スーパー
いつもと同じスーパー。
郊外にありそうな小規模の、といってはイメージとして単調かもしれない。
腰の曲がったおばあちゃんでも回り切れそうな広さの。
(もしかしたらシニアに人気の衣料量販店は併設していそうだと推測するくらいの。)
オレンジ、黄、白熱灯の光。
メリハリがなくただ明るい空間。
色味だけならアメリカの画家のキャッチーで印象的な絵を思い出す。
野菜売り場と魚売り場は見栄えのためか蛍光灯の真っ白な光にさらされているが、それがまた病的に見える。
白に追いつめられた緑と青。
卵売り場のそばで私は彼と話した。
近づいてきてくれるそぶりがあったから、商品を選ぶふりをして待った。
買う予定もない卵を一心に見つめて。
彼は共通の知り合いがそこにいたよ、ということを教えてくれた。
うんうんとうなずく。
内容はどうでも良かった。
シグナルをかわし合うためだけの会話。
そつのない洋服、くせのない少し甘い顔立ち。
斜め上からの光に照らされて、背の高い彼の左半分だけが明るく見えた。
ぱっとしない照明の中、私たちは深夜のスーパーで会ったように見える。
買い物を終えると私はどのレジに並ぶかを迷った。
何もなければ出口に近いレジに並ぶけれど、さっき彼が教えてくれた見知った顔があったから。
彼らはいちゃいちゃしていた。
顔をしかめるほどでない、ささやかな。
とっさに話しかけて明るく会話ができるほど私は社交的でもない。
だから別のレジに並んだ。
記憶からは追い出してもう思い出さなかった。
店から出ると、前を足早に歩いていた男性の買い物カゴからほうれん草が落ちた。
駐車場の真ん中。
男性は気づかない。
ちょうど出てきたお兄さん従業員が気づいて男性に声をかけた。
男性は振り返りまず笑顔を見せると、ちょうど私たちと男性との半分の距離に落ちていたほうれん草に近づき、それを拾って従業員とほぼ同じ場所にいた私に渡してきた。
はりつけた笑顔にためらうそぶりはなかった。
紺色のジャケットに同色のワイシャツ。
ベージュのチノパン。茶色の革靴。
誰のほうれん草なのか、私が誰であるかすら男性には興味がないようだった。
ほうれん草を受け取ったのが私であることに従業員も疑問をもたない。
それよりも律儀に返金しようと思ったのか「メニュー表があれば…」みたいなことを言った。

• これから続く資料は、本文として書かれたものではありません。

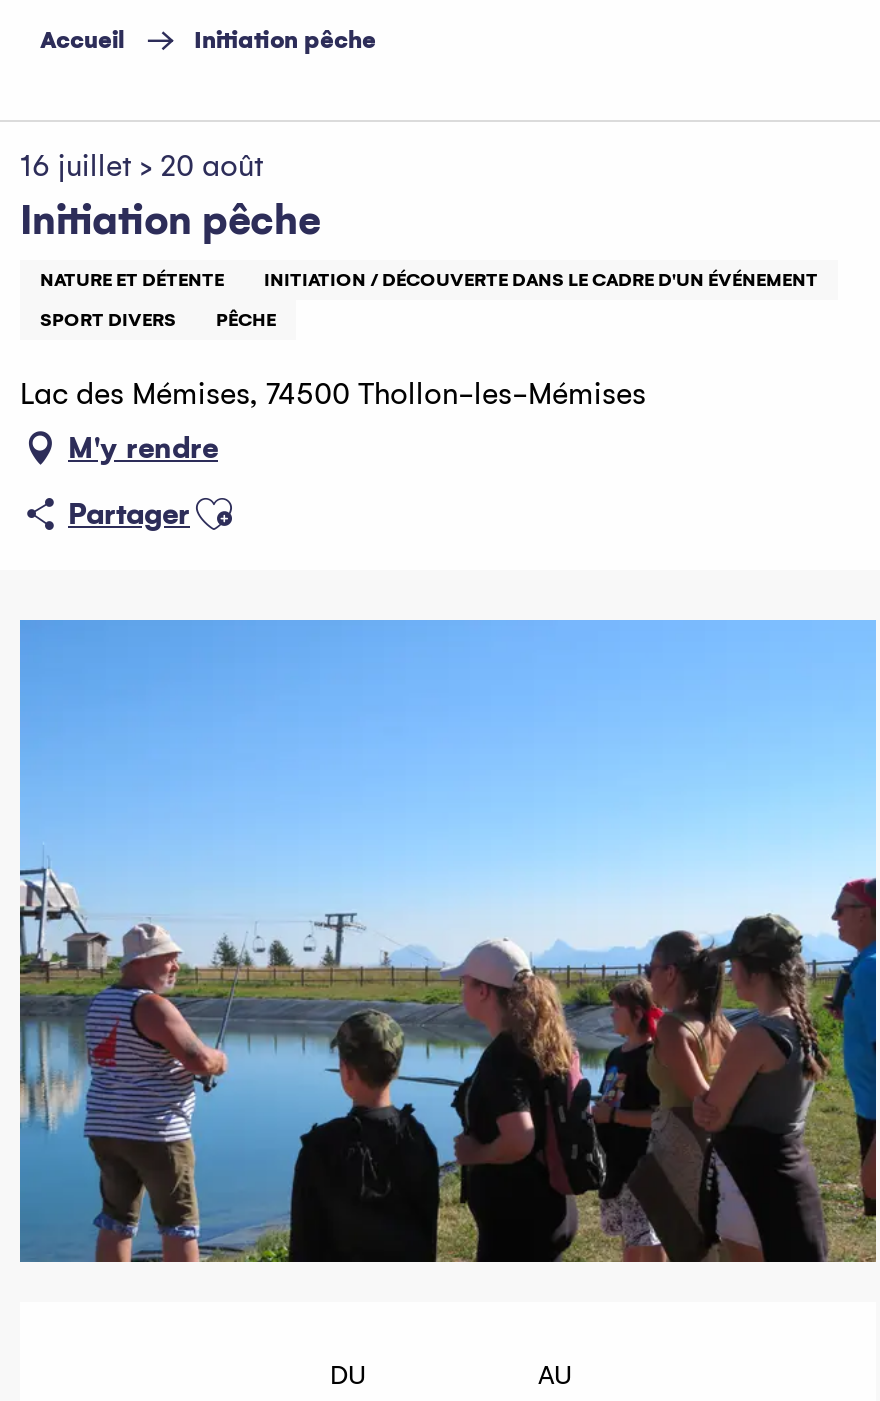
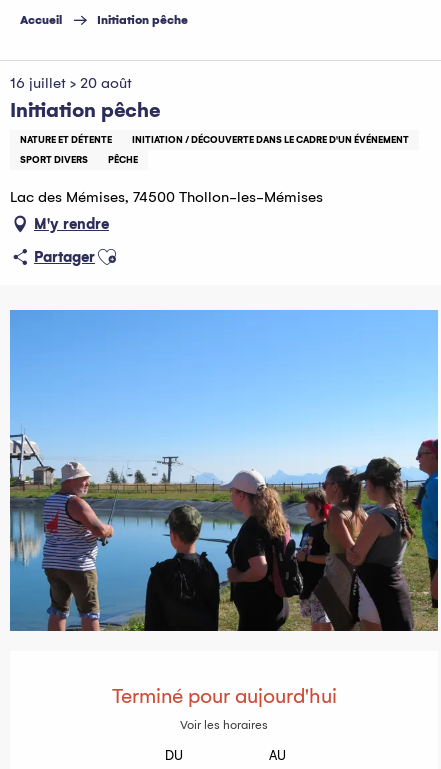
+ Terminé pour aujourd'hui
+ Voir les horaires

トレンチコートのポケットに手を入れてみる。私はなぜかそれを持っていた。
A4サイズを三つ折りにした、よくある型のもの。
それは確かにこのお店の電子パンフレットだったけれど、彼らが想像したメニュー表とは少し違ったようだ。
お兄さんはあまり顔に出さずに、男性は「んっ?」という顔をした。
私が持っていたのはどうやらプロトタイプのようだ。
野菜や肉、魚などライトブルーのピクトグラムがメインメニューに並ぶ。
3種類のタブは、なぜか1つだけ有効になっておらず押せなかった。
何度も押すが反応はない。
細長い駐車場。
疑いもせず二人はそのタブを見つめている。